Ex-Lehrerin für sexuellen Missbrauch an Schülerinnen verurteilt
Ein ehemaliger Lehrer einer Mädchenschule in Belfast wurde für schuldig befunden, in den 1970er Jahren mehrere Schülerinnen sexuell missbraucht zu haben. William Lloyd-Lavery, der damals als Geschichtslehrer an der Richmond Lodge College arbeitete, wurde am 23. Januar 2026 vom Gericht wegen sechs Fällen von unsittlicher Berührung verurteilt. Die Vorfälle ereigneten sich zwischen dem 31. August 1975 und dem 1. Juli 1979.

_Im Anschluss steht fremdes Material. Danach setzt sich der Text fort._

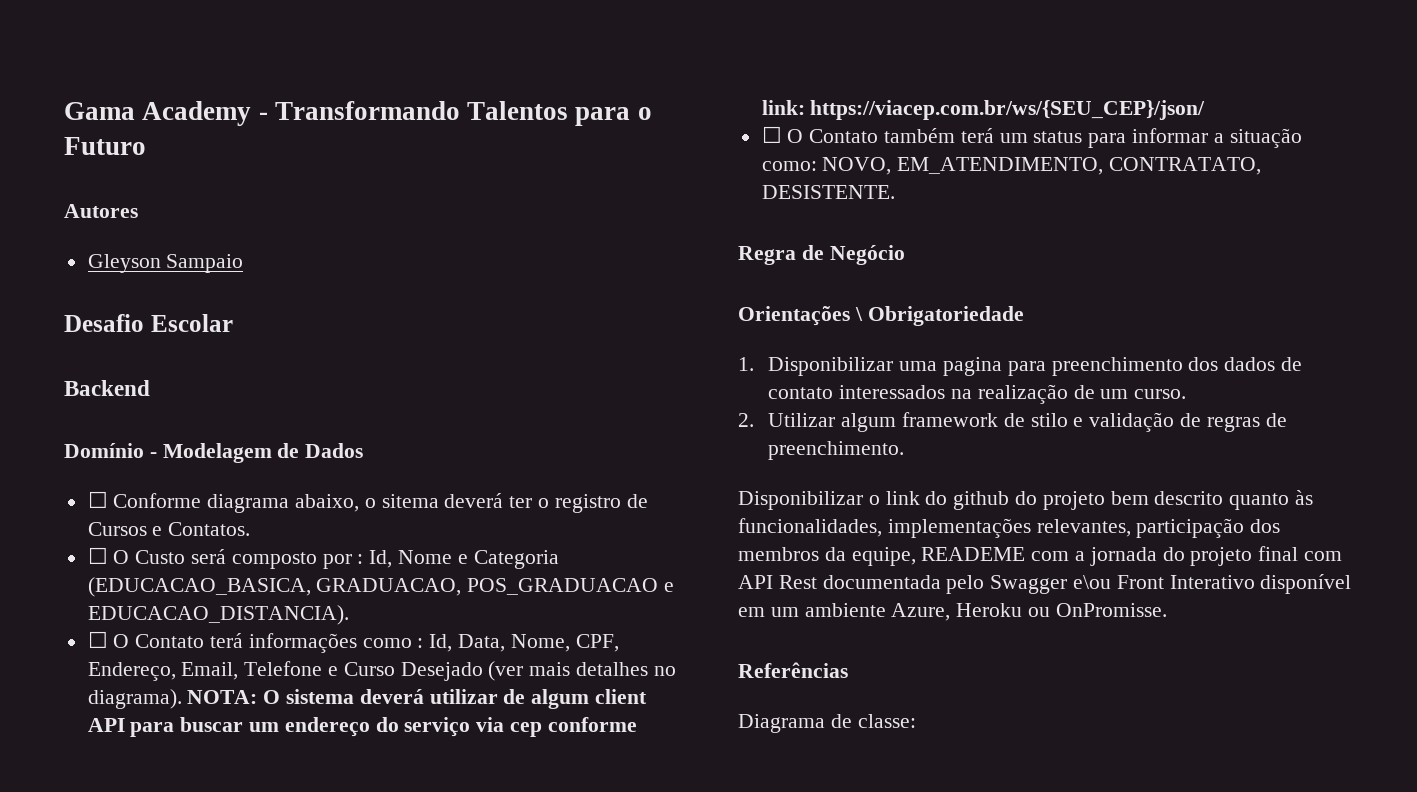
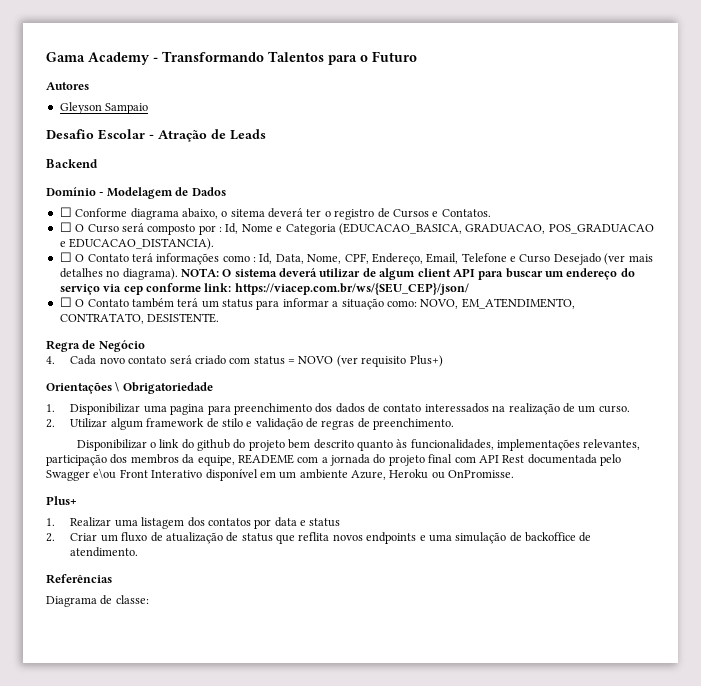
(233, 323) none -> [149,129,266,142] - Atração de Leads
[135,550,186,564] Custo -> [87,224,119,233] Curso
(905, 255) none -> [46,355,443,367] // 4. Cada novo contato será criado com status = NOVO (ver requisito Plus+)
(1167, 610) none -> [46,496,77,505] [46,517,341,529] [46,532,592,544] [70,547,139,557] // Plus+ // 1. Realizar uma listagem dos contatos por data e status // 2. Criar um fluxo de atualização de status que reflita novos endpoints e uma simulação de backoffice de atendimento.

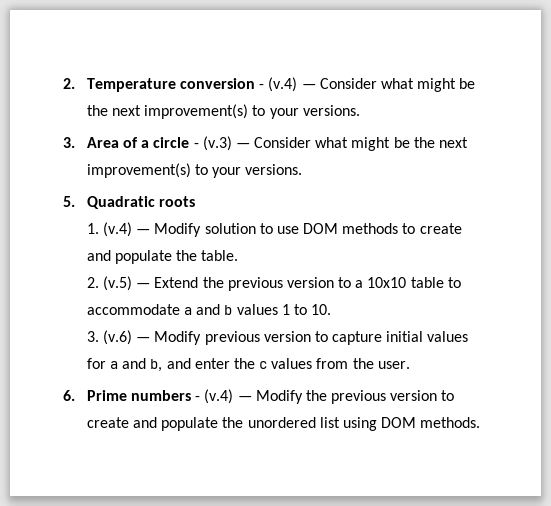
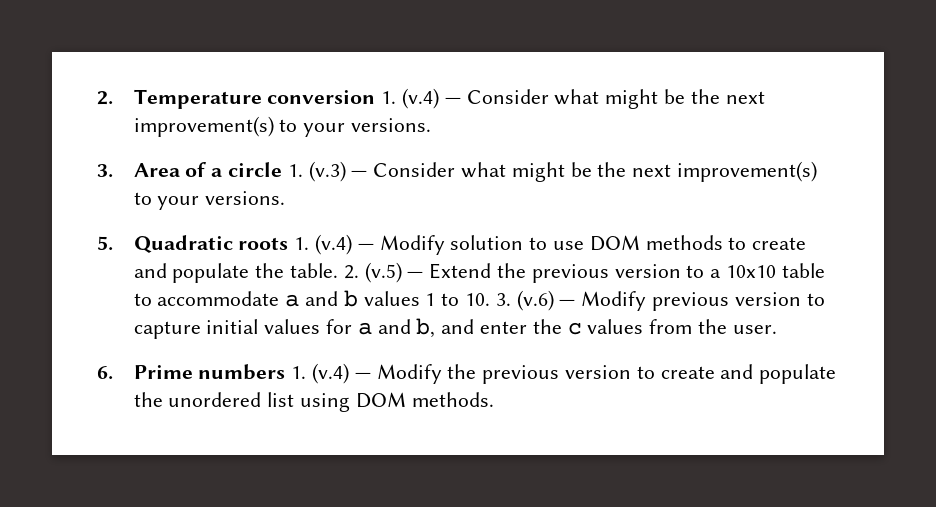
[259,84,265,89] - -> [381,91,397,104] 1.
[193,143,199,148] - -> [287,164,303,177] 1.
(195, 201) // -> (289, 243) none
(239, 255) // -> (338, 270) none
(332, 309) // -> (490, 299) none
[195,396,201,401] - -> [291,366,307,379] 1.

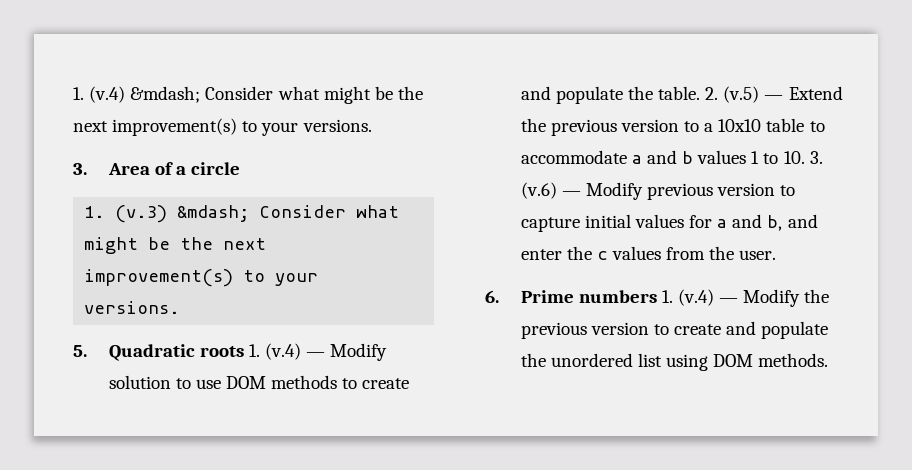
[97,88,461,109] 2. Temperature conversion 1. (v.4) — -> [73,86,201,103] 1. (v.4) &mdash;
(282, 169) none -> (241, 168) //
[351,170,368,177] — -> [177,205,250,222] &mdash;

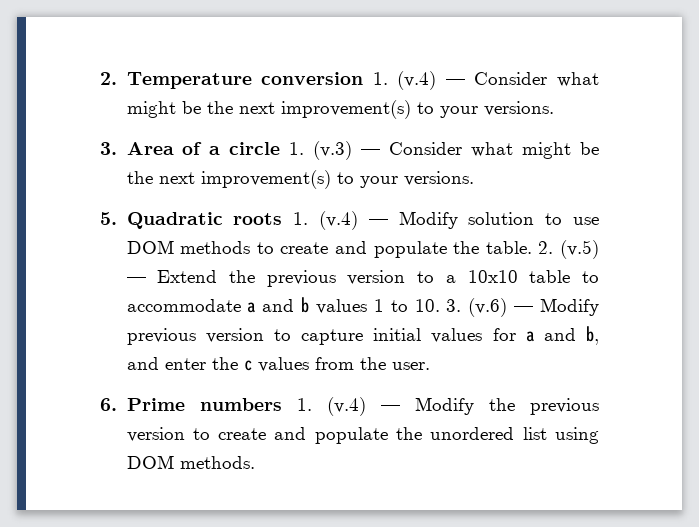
[73,86,201,103] 1. (v.4) &mdash; -> [100,71,465,90] 2. Temperature conversion 1. (v.4) —
(241, 168) // -> (281, 148) none
[177,205,250,222] &mdash; -> [361,149,381,155] —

Sexuelle Übergriffe in der Schule
Während des Prozesses erklärte Lloyd-Lavery, er sei Opfer einer Verschwörung, und behauptete, die Klägerinnen hätten sich über Facebook gegen ihn verschworen. Der 77-jährige ehemalige Direktor eines anderen Schulzentrums aus Lisburn bestreitet, fünf Schülerinnen sexuell missbraucht zu haben. Nach der Urteilsverkündung, die nach nur vier Stunden Beratung einstimmig erfolgte, wurde er auf das Sexualstraftäterregister gesetzt. Die Dauer seines Aufenthalts auf der Liste wird bei der Verurteilung im März festgelegt.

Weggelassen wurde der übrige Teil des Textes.